== Data supplied ==

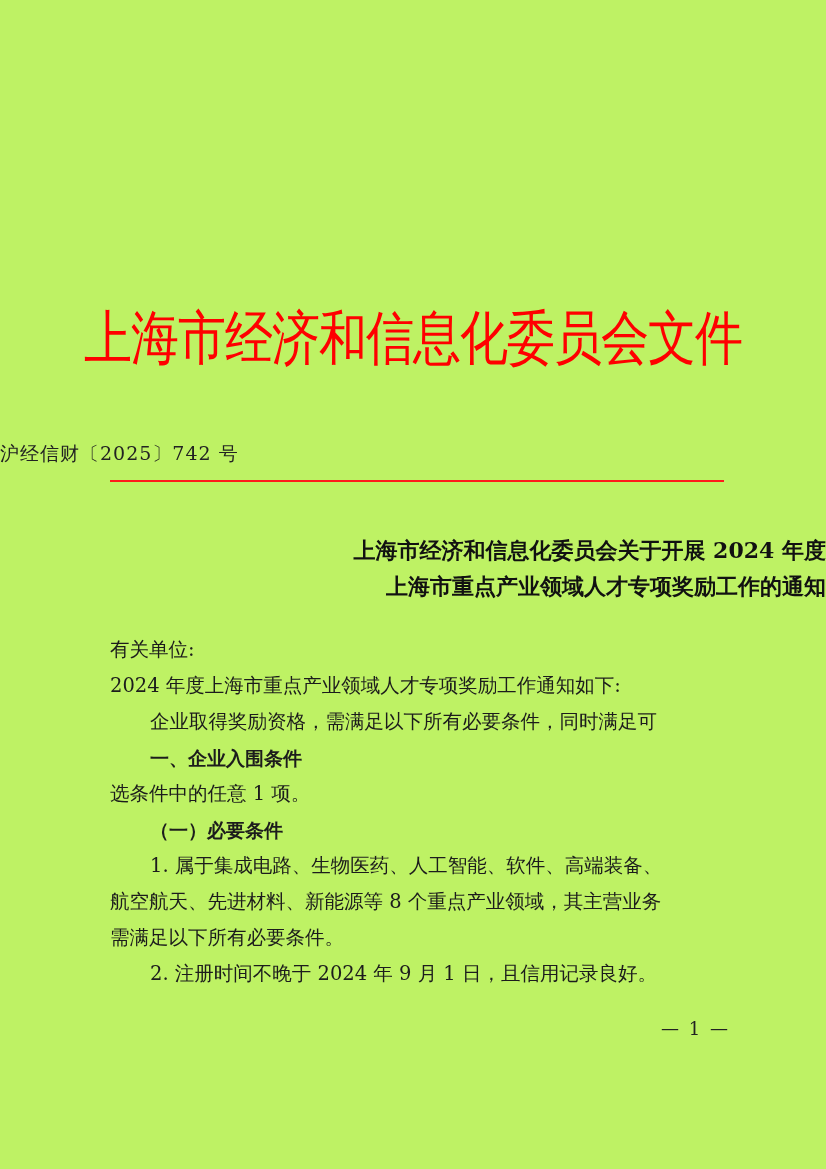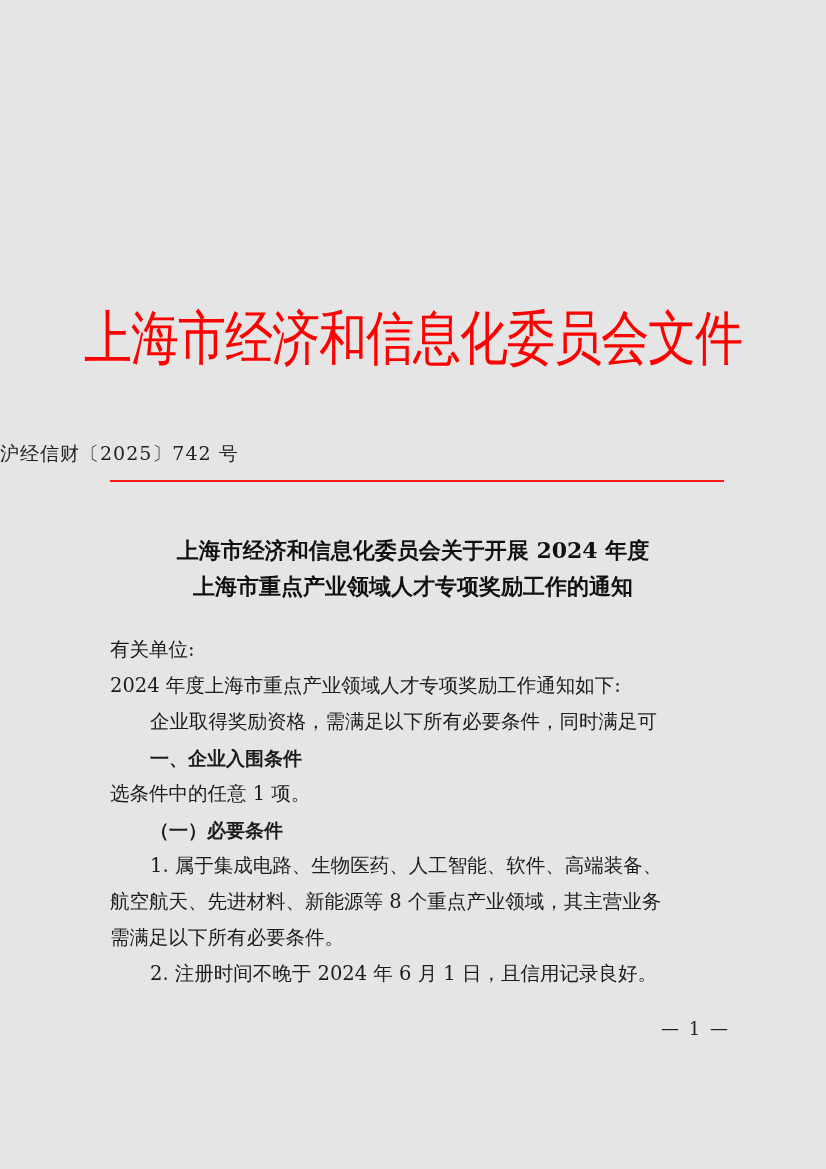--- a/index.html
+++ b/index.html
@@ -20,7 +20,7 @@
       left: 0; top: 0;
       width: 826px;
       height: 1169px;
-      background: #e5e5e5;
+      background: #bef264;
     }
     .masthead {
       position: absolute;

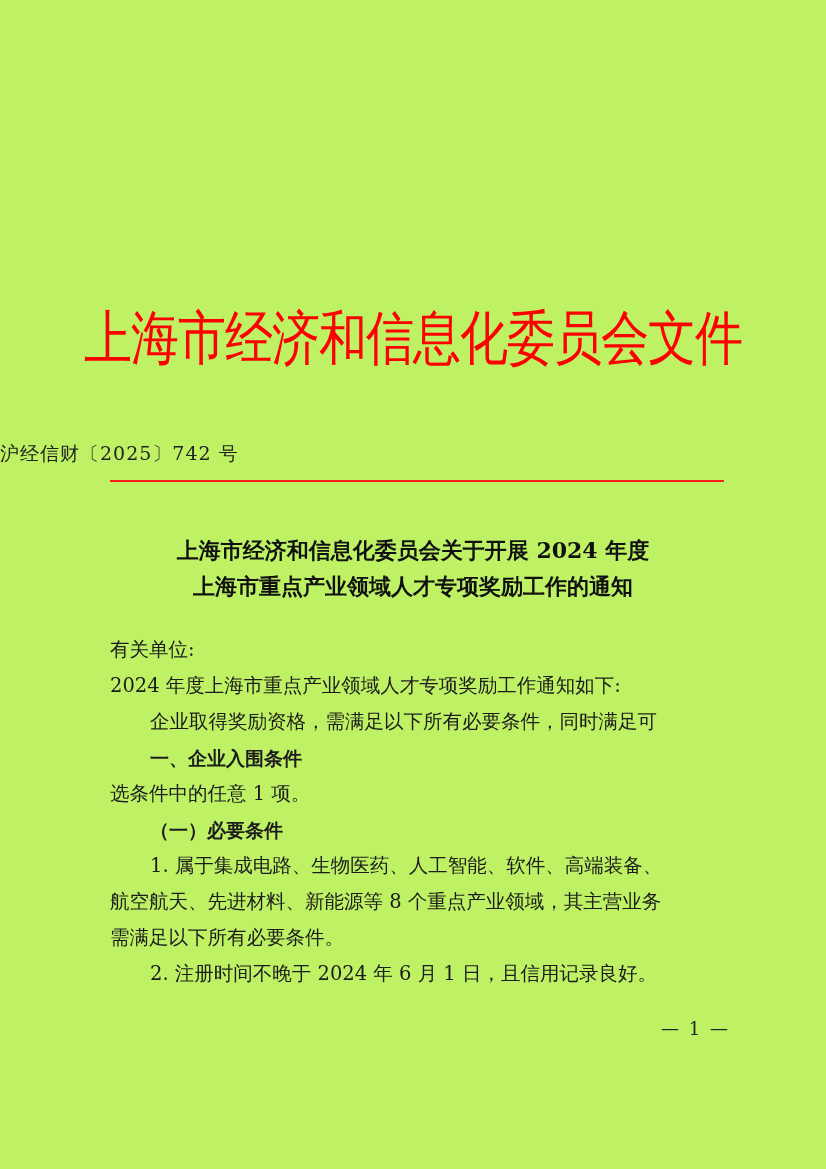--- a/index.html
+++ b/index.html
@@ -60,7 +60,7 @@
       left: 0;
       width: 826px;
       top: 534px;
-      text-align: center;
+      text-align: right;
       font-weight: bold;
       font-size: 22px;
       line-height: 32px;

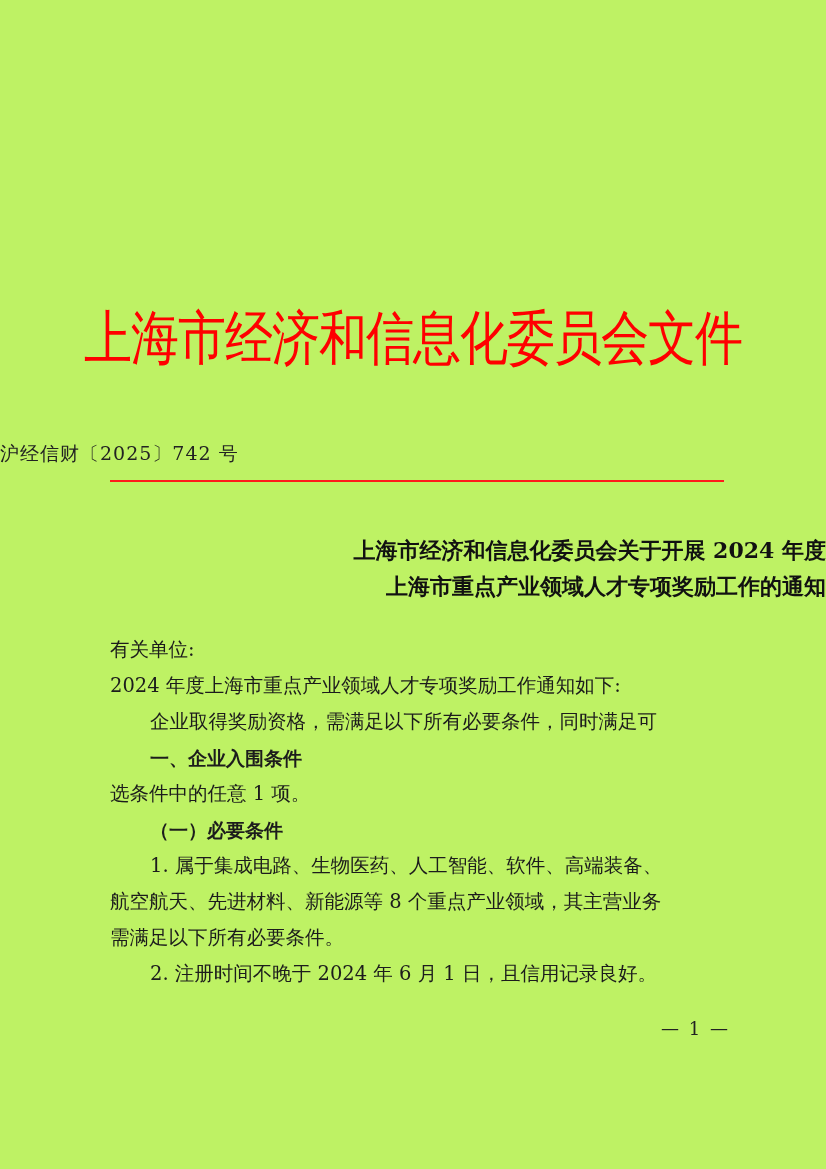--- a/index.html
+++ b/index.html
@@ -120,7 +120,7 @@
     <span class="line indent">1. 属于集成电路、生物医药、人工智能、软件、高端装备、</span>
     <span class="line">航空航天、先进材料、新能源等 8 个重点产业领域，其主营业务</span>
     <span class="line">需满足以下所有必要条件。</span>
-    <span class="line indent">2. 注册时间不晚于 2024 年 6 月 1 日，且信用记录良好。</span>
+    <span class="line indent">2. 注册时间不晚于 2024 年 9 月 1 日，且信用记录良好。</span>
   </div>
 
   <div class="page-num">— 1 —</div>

===

**Brief**
Every line that holds the word "且信用记录良好" should be copied from the records.

**Answer to this exercise**
-    <span class="line indent">2. 注册时间不晚于 2024 年 6 月 1 日，且信用记录良好。</span>
+    <span class="line indent">2. 注册时间不晚于 2024 年 9 月 1 日，且信用记录良好。</span>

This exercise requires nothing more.